+++ Records provided +++
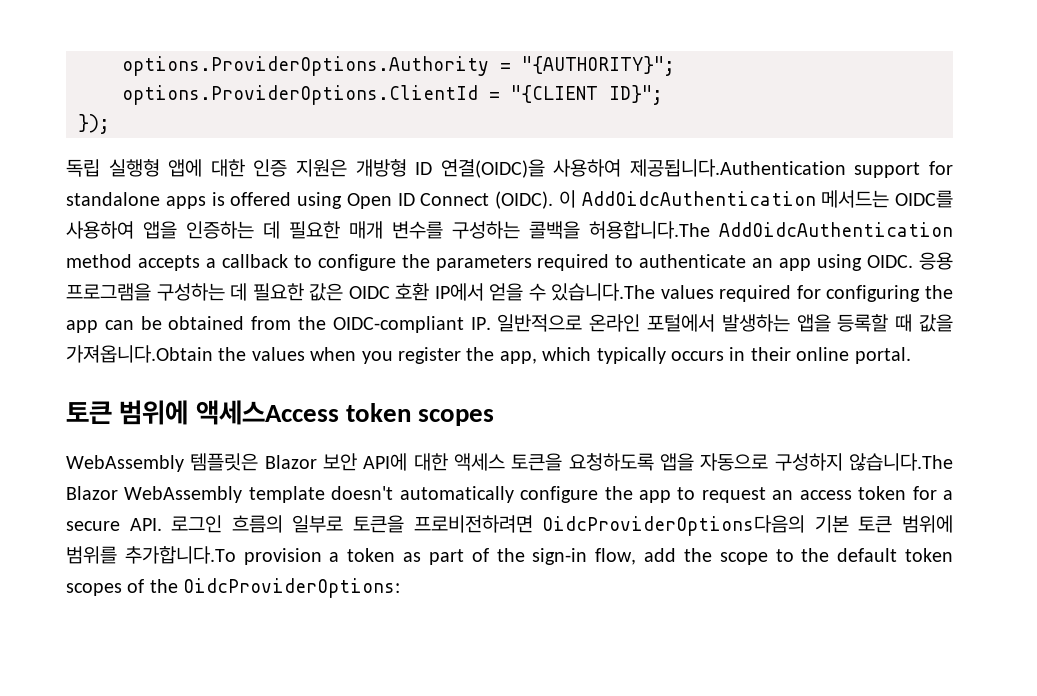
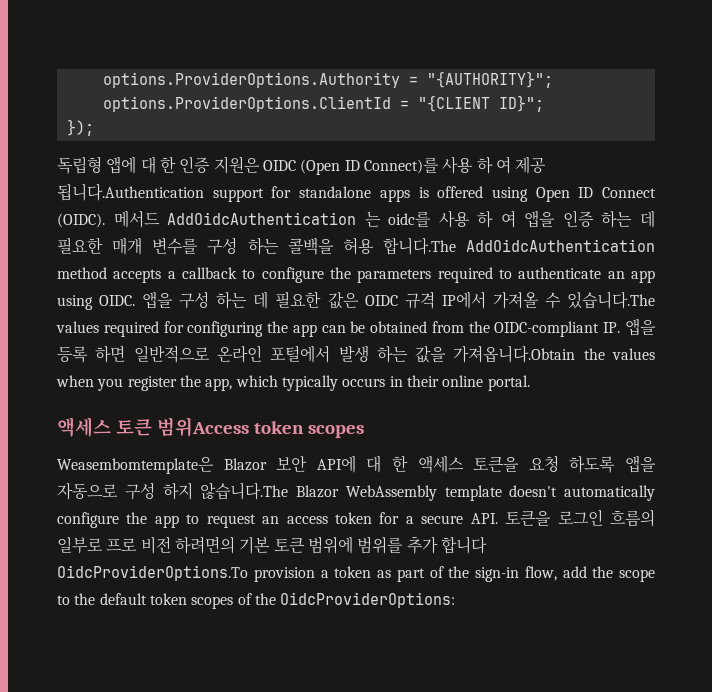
- 독립 실행형 앱에 대한 인증 지원은 개방형 ID 연결(OIDC)을 사용하여 제공됩니다.Authentication support for standalone apps is offered using Open ID Connect (OIDC).
+ 독립형 앱에 대 한 인증 지원은 OIDC (Open ID Connect)를 사용 하 여 제공 됩니다.Authentication support for standalone apps is offered using Open ID Connect (OIDC).
- 이 AddOidcAuthentication 메서드는 OIDC를 사용하여 앱을 인증하는 데 필요한 매개 변수를 구성하는 콜백을 허용합니다.The AddOidcAuthentication method accepts a callback to configure the parameters required to authenticate an app using OIDC.
+ 메서드 AddOidcAuthentication 는 oidc를 사용 하 여 앱을 인증 하는 데 필요한 매개 변수를 구성 하는 콜백을 허용 합니다.The AddOidcAuthentication method accepts a callback to configure the parameters required to authenticate an app using OIDC.
- 응용 프로그램을 구성하는 데 필요한 값은 OIDC 호환 IP에서 얻을 수 있습니다.The values required for configuring the app can be obtained from the OIDC-compliant IP. 일반적으로 온라인 포털에서 발생하는 앱을 등록할 때 값을 가져옵니다.Obtain the values when you register the app, which typically occurs in their online portal.
+ 앱을 구성 하는 데 필요한 값은 OIDC 규격 IP에서 가져올 수 있습니다.The values required for configuring the app can be obtained from the OIDC-compliant IP. 앱을 등록 하면 일반적으로 온라인 포털에서 발생 하는 값을 가져옵니다.Obtain the values when you register the app, which typically occurs in their online portal.
- 토큰 범위에 액세스Access token scopes
+ 액세스 토큰 범위Access token scopes
- WebAssembly 템플릿은 Blazor 보안 API에 대한 액세스 토큰을 요청하도록 앱을 자동으로 구성하지 않습니다.The Blazor WebAssembly template doesn't automatically configure the app to request an access token for a secure API. 로그인 흐름의 일부로 토큰을 프로비전하려면 OidcProviderOptions다음의 기본 토큰 범위에 범위를 추가합니다.To provision a token as part of the sign-in flow, add the scope to the default token scopes of the OidcProviderOptions:
+ Weasembomtemplate은 Blazor 보안 API에 대 한 액세스 토큰을 요청 하도록 앱을 자동으로 구성 하지 않습니다.The Blazor WebAssembly template doesn't automatically configure the app to request an access token for a secure API. 토큰을 로그인 흐름의 일부로 프로 비전 하려면의 기본 토큰 범위에 범위를 추가 합니다 OidcProviderOptions.To provision a token as part of the sign-in flow, add the scope to the default token scopes of the OidcProviderOptions:

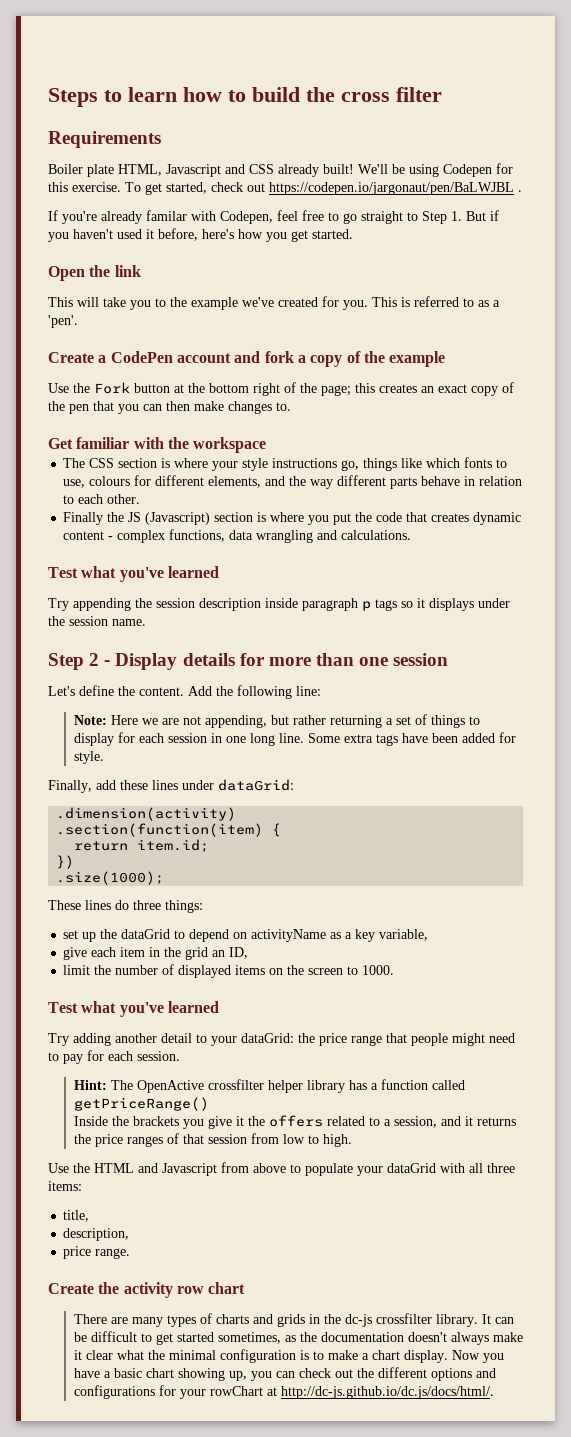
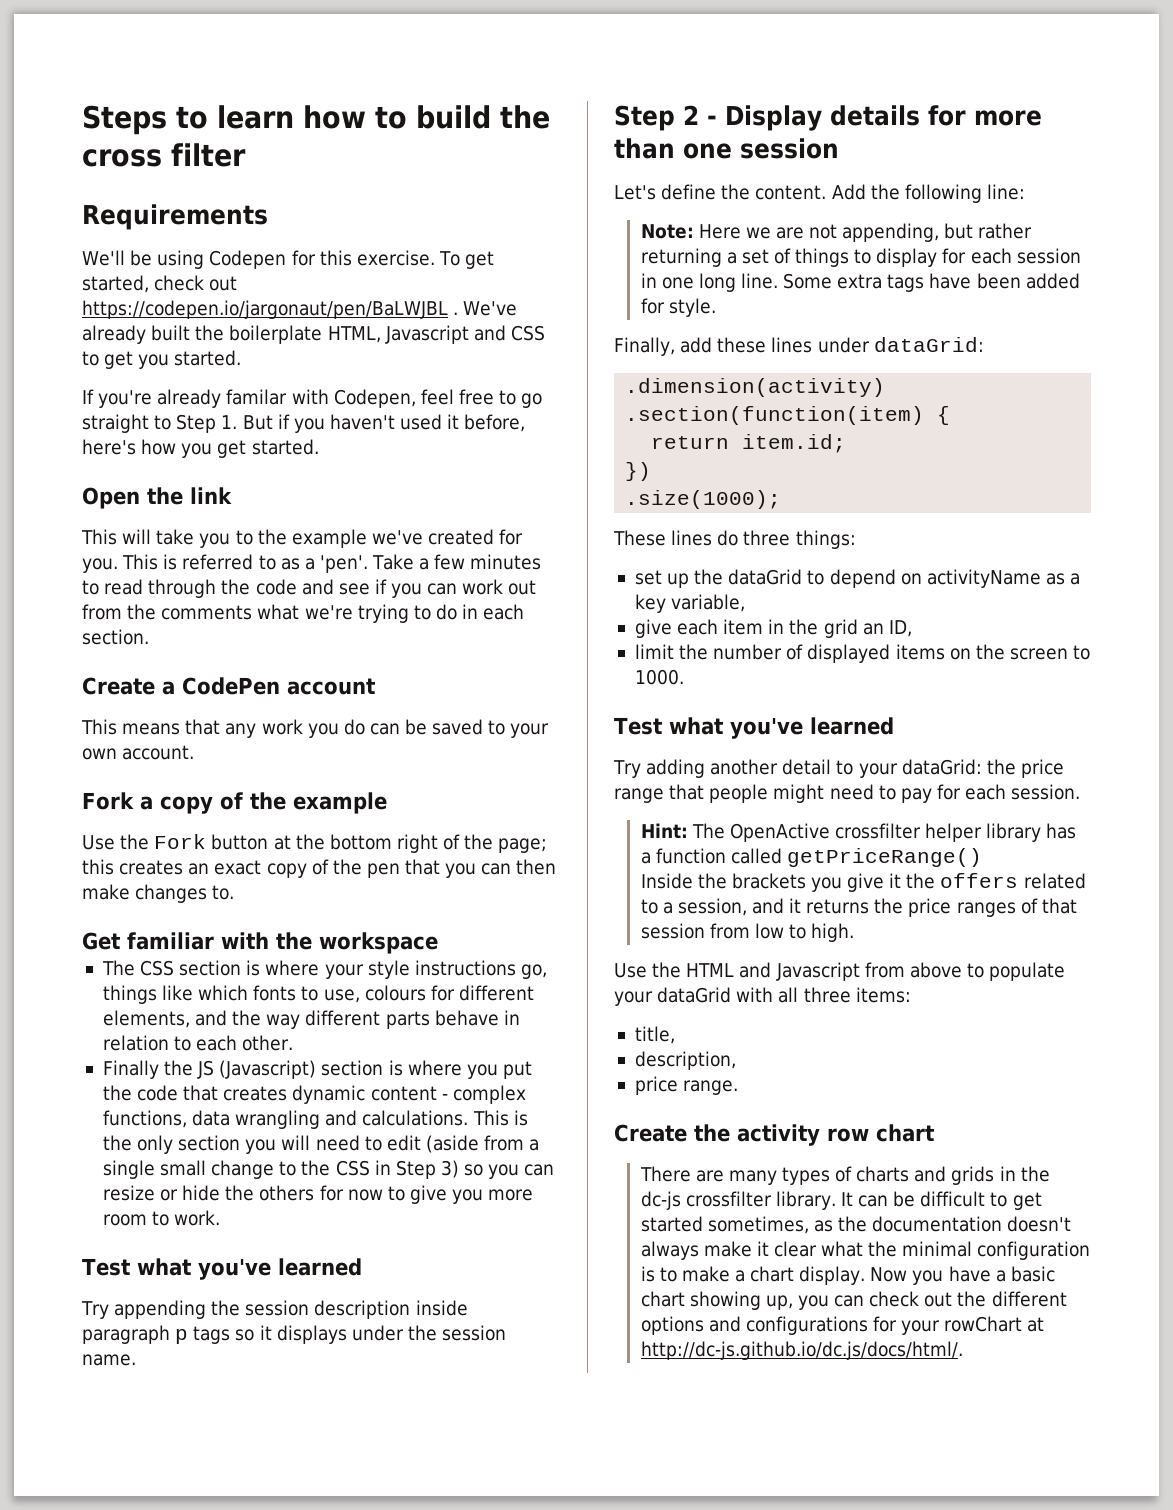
- Boiler plate HTML, Javascript and CSS already built!
+ We've already built the boilerplate HTML, Javascript and CSS to get you started.
- This is referred to as a 'pen'.
- Create a CodePen account and fork a copy of the example
+ This is referred to as a 'pen'. Take a few minutes to read through the code and see if you can work out from the comments what we're trying to do in each section.
+ Create a CodePen account
+ This means that any work you do can be saved to your own account.
+ Fork a copy of the example
+ This is the only section you will need to edit (aside from a single small change to the CSS in Step 3) so you can resize or hide the others for now to give you more room to work.

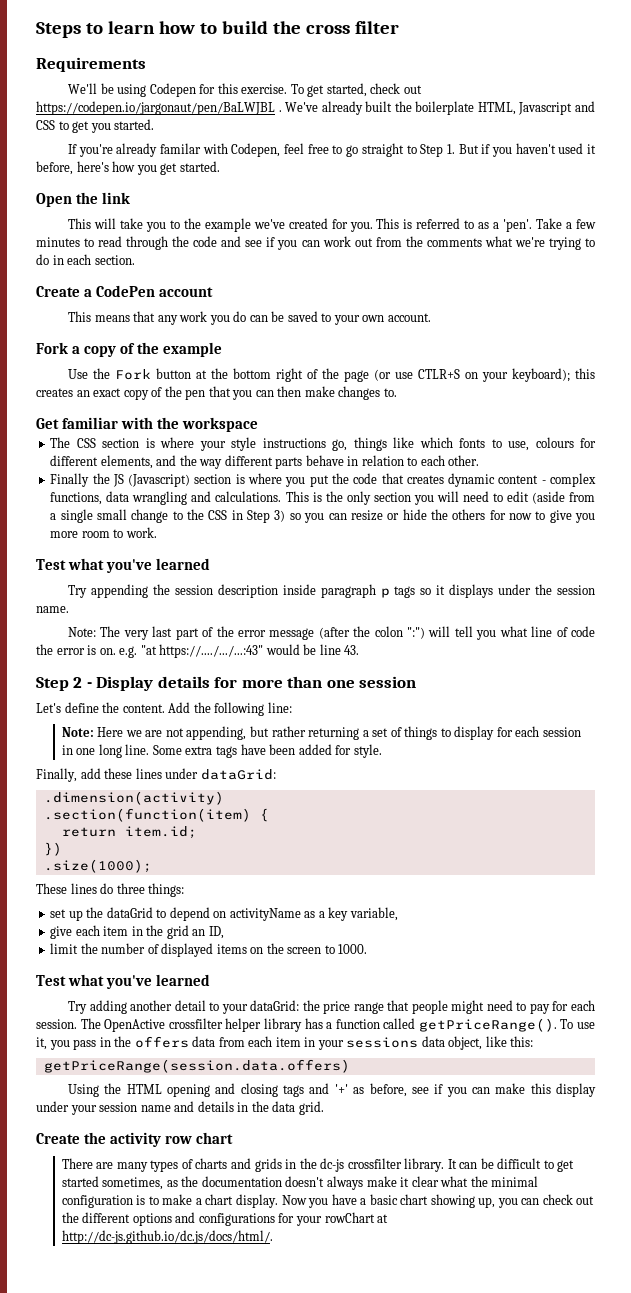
- Use the Fork button at the bottom right of the page; this creates an exact copy of the pen that you can then make changes to.
+ Use the Fork button at the bottom right of the page (or use CTLR+S on your keyboard); this creates an exact copy of the pen that you can then make changes to.
+ Note: The very last part of the error message (after the colon ":") will tell you what line of code the error is on. e.g. "at https://..../.../...:43" would be line 43.
- Try adding another detail to your dataGrid: the price range that people might need to pay for each session.
- Hint: The OpenActive crossfilter helper library has a function called getPriceRange()
- Inside the brackets you give it the offers related to a session, and it returns the price ranges of that session from low to high.
- Use the HTML and Javascript from above to populate your dataGrid with all three items:
- title,
- description,
- price range.
+ Try adding another detail to your dataGrid: the price range that people might need to pay for each session. The OpenActive crossfilter helper library has a function called getPriceRange(). To use it, you pass in the offers data from each item in your sessions data object, like this:
+ getPriceRange(session.data.offers)
+ Using the HTML opening and closing tags and '+' as before, see if you can make this display under your session name and details in the data grid.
+++
### [Exercise aim]
Pull every line containing the word "apps" out of the material.

### [Exercise result]
- 독립 실행형 앱에 대한 인증 지원은 개방형 ID 연결(OIDC)을 사용하여 제공됩니다.Authentication support for standalone apps is offered using Open ID Connect (OIDC).
+ 독립형 앱에 대 한 인증 지원은 OIDC (Open ID Connect)를 사용 하 여 제공 됩니다.Authentication support for standalone apps is offered using Open ID Connect (OIDC).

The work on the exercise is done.